Leonard J. Greenspoon, writing in Religious Studies Review in October 2004, was strongly enthusiastic, opening his review with the claim that "page for page, word for word, picture for picture, and, yes, dollar for dollar… there is, simply put, nothing like this book." He praised the breadth of coverage, "from the oral tradition to 'The Bible in Moving Images,'" and singled out chapter topics such as "Unflattering History," "The 'Almost' Scriptures," "The Bible and Slavery," and "Using and Abusing the Bible." He noted that the book included full-color illustrations of works "rarely illustrated" elsewhere, and reported from classroom use that it was "accessible to students and virtually error-free." Greenspoon concluded that it was "a volume to own, to recommend to libraries, and to give (as I have done) as a gift."

Publishers Weekly, in a November 2004 review, described the volume as one that aims to introduce readers to "the remarkable story" of how the Bible came to be and changed the world.

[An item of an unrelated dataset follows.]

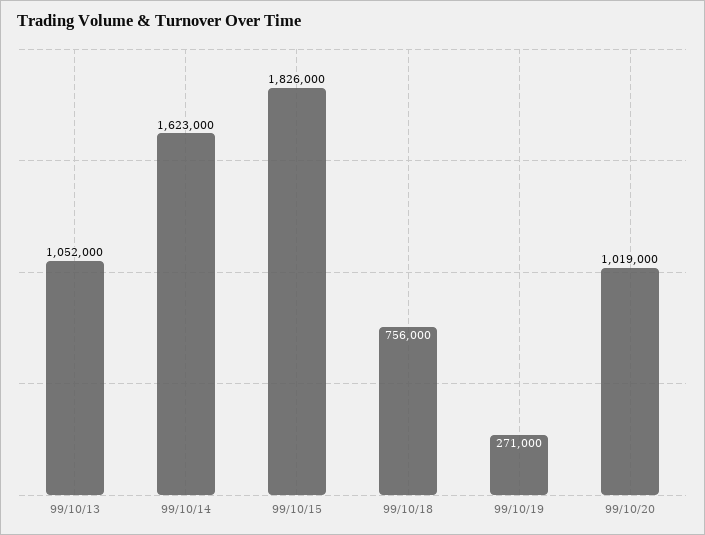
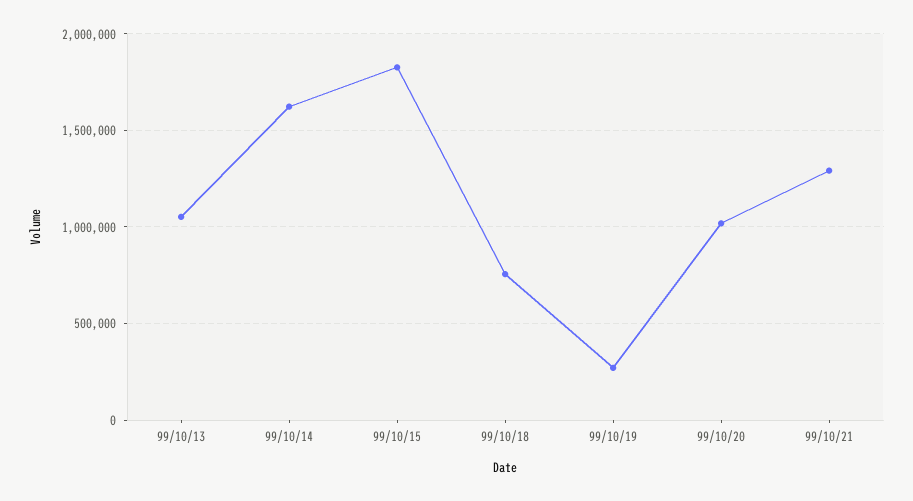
99/10/21: none -> 1300000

The review noted that Miller, a Protestant, and Huber, a Catholic, "make a sincere effort to present an ecumenical narrative using a variety of academic approaches," and that topics such as the Bible's relation to slavery, sexism, and abortion are "handled in a broadminded way." The reviewer criticized what was described as the book's reliance on a "faith-based understanding" of the Bible's history and its treatment of church history, but concluded that readers "looking for an accessible introduction to the composition and transmission of the Bible will find the bulk of this book edifying."

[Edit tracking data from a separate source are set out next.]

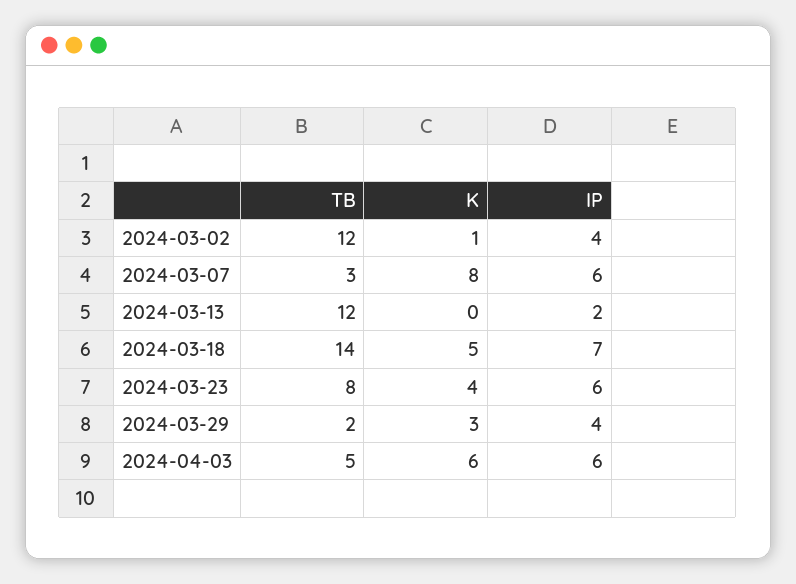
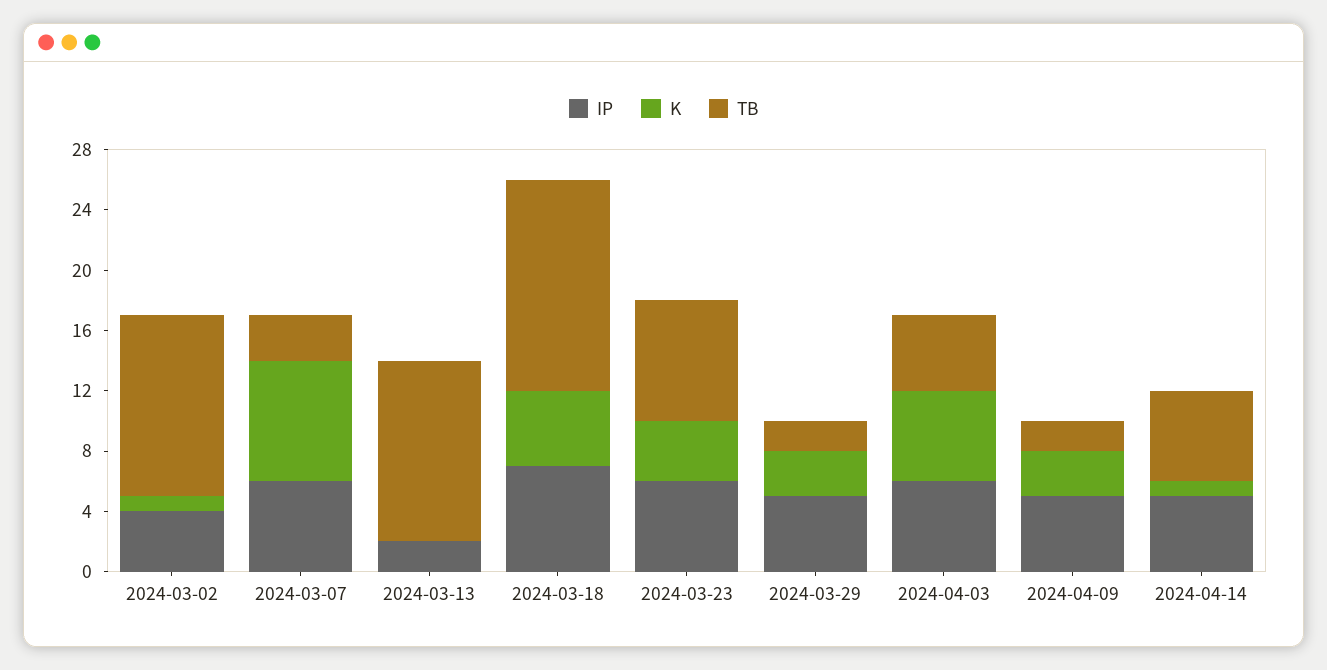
IP, 2024-03-29: 4 -> 5
IP, 2024-04-09: none -> 5
K, 2024-04-09: none -> 3
TB, 2024-04-09: none -> 2
IP, 2024-04-14: none -> 5
K, 2024-04-14: none -> 1
TB, 2024-04-14: none -> 6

Reviewing the 2015 Lion UK reissue for Library Journal in January 2016, Graham Christian described the book as "a direct, easy-to-read compendium of current knowledge about Christian Scriptures," covering the development of the Hebrew Scriptures and Christian Gospels, the history of the canon, medieval and later reception, translation, and the Bible's spread outside Europe. He observed, however, that the work "reads like a long encyclopedia entry and doesn't engage with the trickier points of authorship, historiography, or theology." His verdict was that it was "a respectable, useful, nonpartisan account of Christian Scripture… a useful summary and solid first text on the Bible; suitable for public libraries."

==Publication history==

The book was first published in hardback by Lion Publishing in the United Kingdom in March 2003. A United States edition followed in 2004 from Good Books of Intercourse, Pennsylvania. Lion also issued a condensed version under the title The One-Stop History of the Bible.

The book has been translated into the following languages:

- Arabic: Dar El Thaqafa, 2008. ISBN 9-7721-3826-3.
- Chinese (Simplified): 圣经的历史, translated by Huang Jianbo and Wen Juhong. Beijing: Central Compilation and Translation Press, 2008. ISBN 978-7-8021-1661-0.
- Dutch: De geschiedenis van de Bijbel. Kampen: Uitgeverij Kok, 2004. ISBN 978-9-0435-0928-2
- German: Die Bibel. Stuttgart: Kreuz Verlag, 2004. ISBN 3-7831-2398-4.
- Hungarian: A Biblia története. Budapest: Kálvin Kiadó, 2004. ISBN 9-6330-0971-5.
- Polish: Historia Biblii, translated by Ewa Czerwińska. Warsaw: Oficyna Wydawnicza Vocatio, 2005. ISBN 8-3714-6124-0.
- Portuguese (Brazilian): A Bíblia e sua história — o surgimento e o impacto da Bíblia, translated by Magda D. Z. Hof and Fernando H. Hof. Barueri, SP: Sociedade Bíblica do Brasil, 2006. ISBN 978-8-5311-0890-7.
- Slovak: História Biblie: Vznik Biblie a jej vplyv na dejiny ľudstva, translated by Jana Šlopeková and Jana Jurčová. Banská Bystrica: Slovenská biblická spoločnosť, 2006. ISBN 8-0854-8641-5.